Department of Cell Biology, Capital Medical University and the Municipal Key Laboratory for Liver Protection and Regulation of Regeneration, Beijing, China.
Cell Death Differ. 2021 Apr;28(4):1174-1192. doi: 10.1038/s41418-020-00641-7. Epub 2020 Oct 27.
Hepatic ischemic reperfusion injury (IRI) is a common complication of liver surgery. Although an imbalance between mitochondrial fission and fusion has been identified as the cause of IRI, the detailed mechanism remains unclear. Augmenter of liver regeneration (ALR) was reported to prevent mitochondrial fission by inhibiting dynamin-related protein 1 (Drp1) phosphorylation, contributing partially to its liver protection.
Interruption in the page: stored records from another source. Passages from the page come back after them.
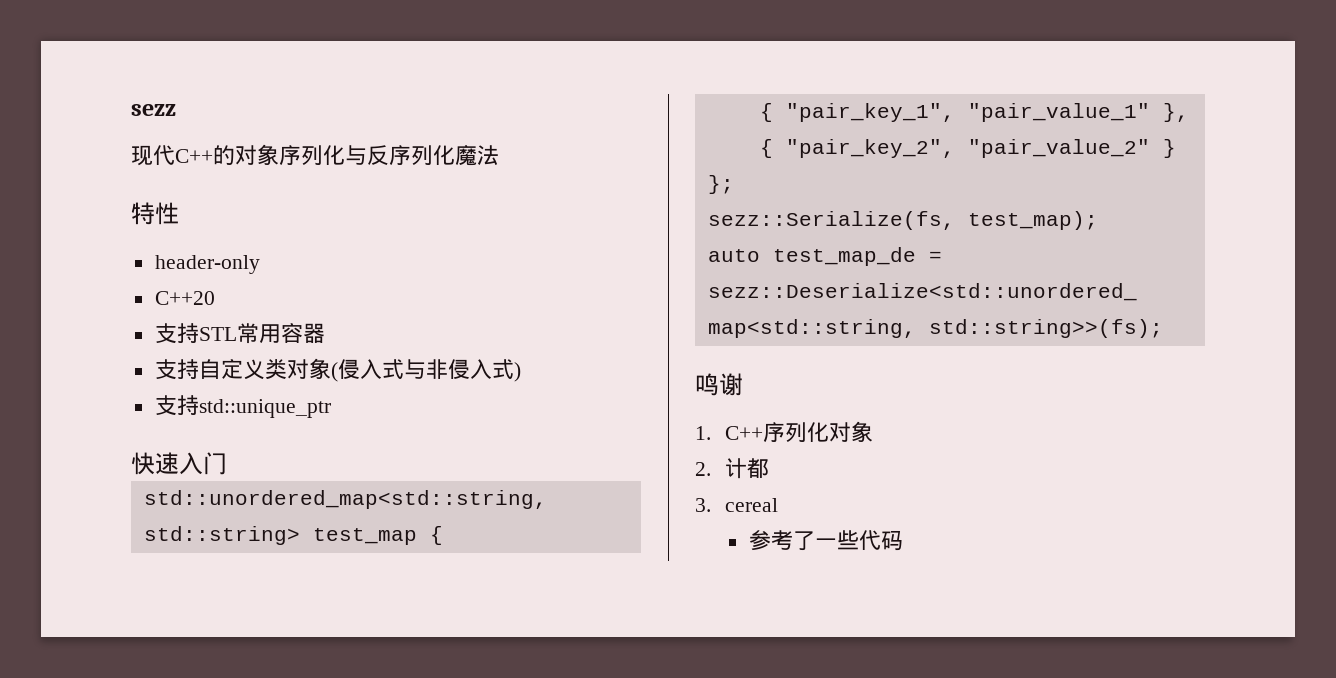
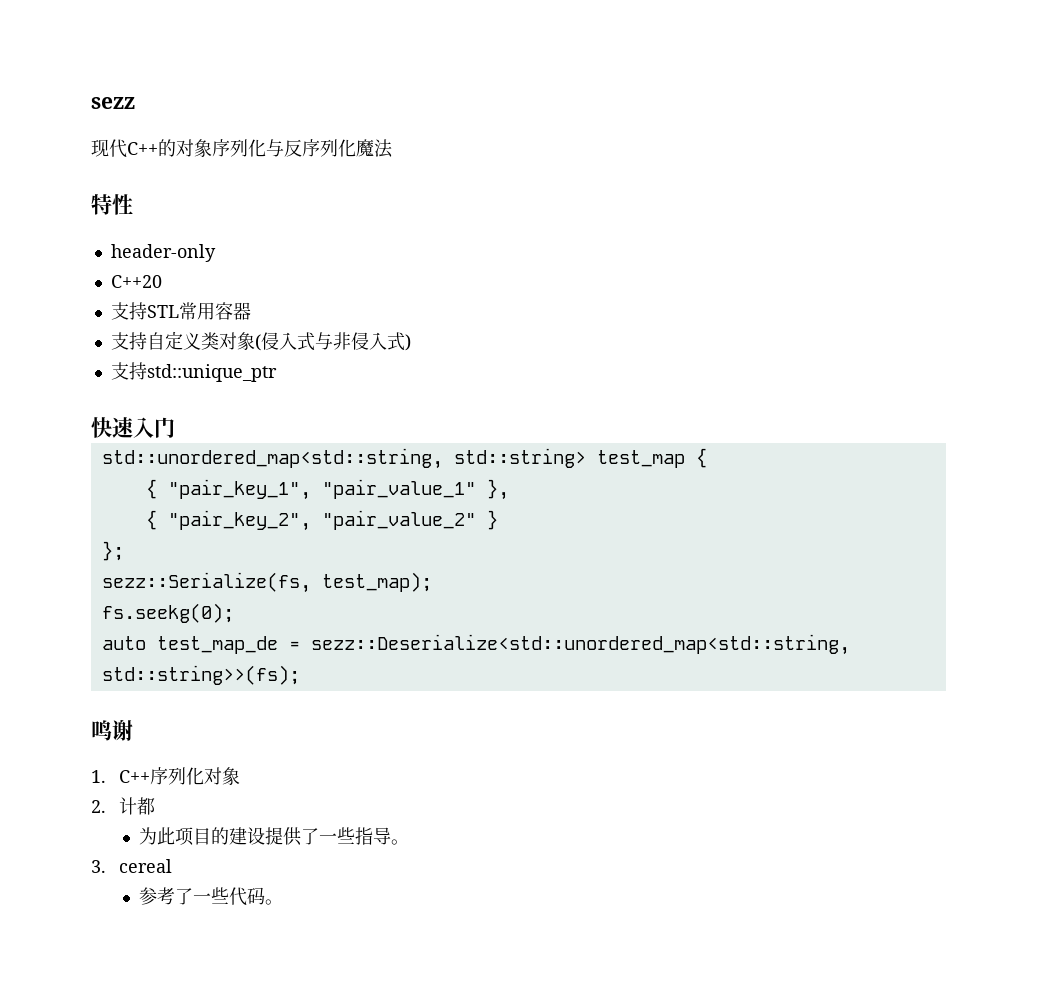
+ fs.seekg(0);
+ 为此项目的建设提供了一些指导。
- 参考了一些代码
+ 参考了一些代码。

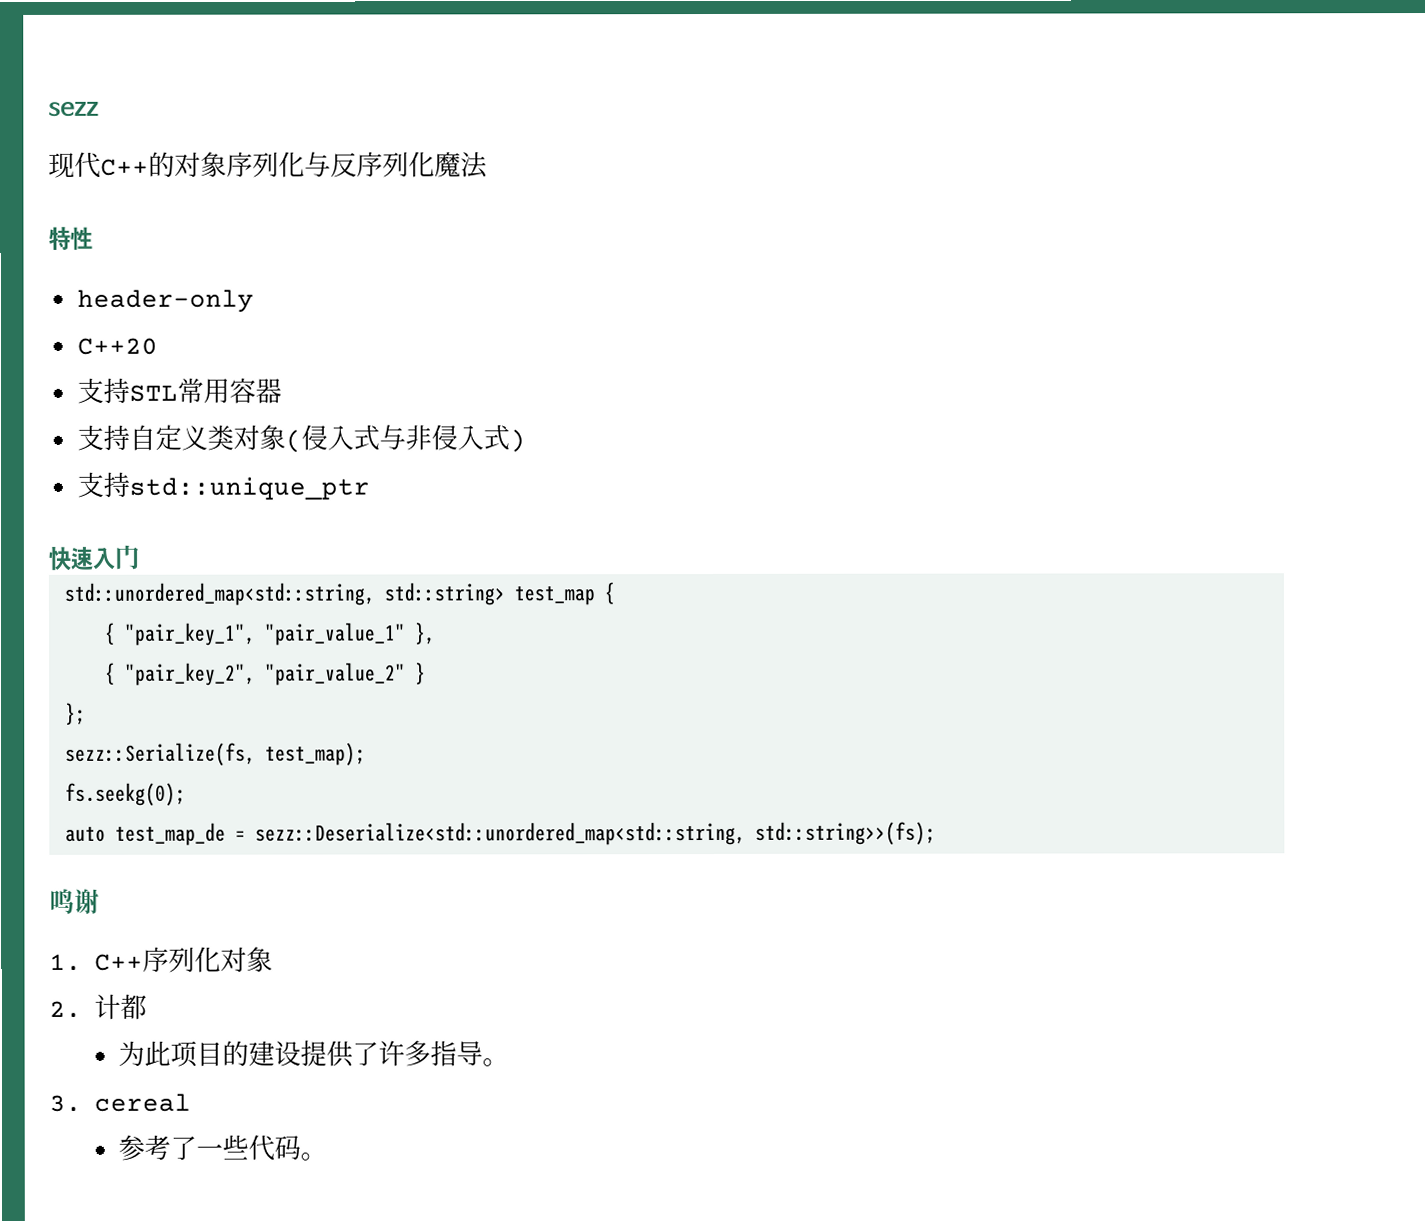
- 为此项目的建设提供了一些指导。
+ 为此项目的建设提供了许多指导。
Apart from phosphorylation, Drp1 activity is also regulated by small ubiquitin-like modification (SUMOylation), which accelerates mitochondrial fission. This study aimed to investigate whether ALR-mediated protection from hepatic IRI might be associated with an effect on Drp1 SUMOylation. Liver tissues were harvested from both humans and from heterozygous ALR knockout mice, which underwent IRI. The SUMOylation and phosphorylation of Drp1 and their modulation by ALR were investigated. Hepatic Drp1 SUMOylation was significantly increased in human transplanted livers and IRI-livers of mice. ALR-transfection significantly decreased Drp1 SUMOylation, attenuated the IRI-induced mitochondrial fission and preserved mitochondrial stability and function. This study showed that the binding of transcription factor Yin Yang-1 (YY1) to its downstream target gene UBA2, a subunit of SUMO-E1 enzyme heterodimer, was critical to control Drp1 SUMOylation. By interacting with YY1, ALR inhibits its nuclear import and dramatically decreases the transcriptional level of UBA2. Consequently, mitochondrial fission was significantly reduced, and mitochondrial function was maintained. This study showed that the regulation of Drp1 SUMOylation by ALR protects mitochondria from fission, rescuing hepatocytes from IRI-induced apoptosis. These new findings provide a potential target for clinical intervention to reduce the effects of IRI during hepatic surgery.
肝缺血再灌注损伤(IRI)是肝外科的常见并发症。虽然线粒体裂变和融合的失衡已被确定为 IRI 的原因,但详细的机制仍不清楚。肝再生增强因子(ALR)通过抑制与动力相关蛋白 1(Drp1)磷酸化来防止线粒体裂变,这在一定程度上有助于其肝脏保护作用。除了磷酸化,Drp1 的活性还受小泛素样修饰(SUMOylation)的调节,这加速了线粒体裂变。本研究旨在探讨 ALR 介导的肝 IRI 保护是否与 Drp1 SUMOylation 的作用有关。从人类和杂合 ALR 敲除小鼠的肝组织中采集肝组织,这些小鼠经历了 IRI。研究了 Drp1 的 SUMOylation 和磷酸化及其被 ALR 调节的情况。在人移植肝和小鼠 IRI 肝中,肝 Drp1 SUMOylation 显著增加。ALR 转染显著降低了 Drp1 SUMOylation,减轻了 IRI 诱导的线粒体裂变,维持了线粒体的稳定性和功能。本研究表明,转录因子 Yin Yang-1 (YY1)与其下游靶基因 UBA2 的结合对于控制 Drp1 SUMOylation 至关重要。UBA2 是 SUMO-E1 酶异二聚体的一个亚基。通过与 YY1 相互作用,ALR 抑制其核内输入,并显著降低 UBA2 的转录水平。因此,线粒体裂变明显减少,线粒体功能得到维持。本研究表明,ALR 对 Drp1 SUMOylation 的调节可防止线粒体裂变,从而使肝细胞免受 IRI 诱导的凋亡。这些新发现为临床干预提供了一个潜在的靶点,以减少肝外科手术中 IRI 的影响。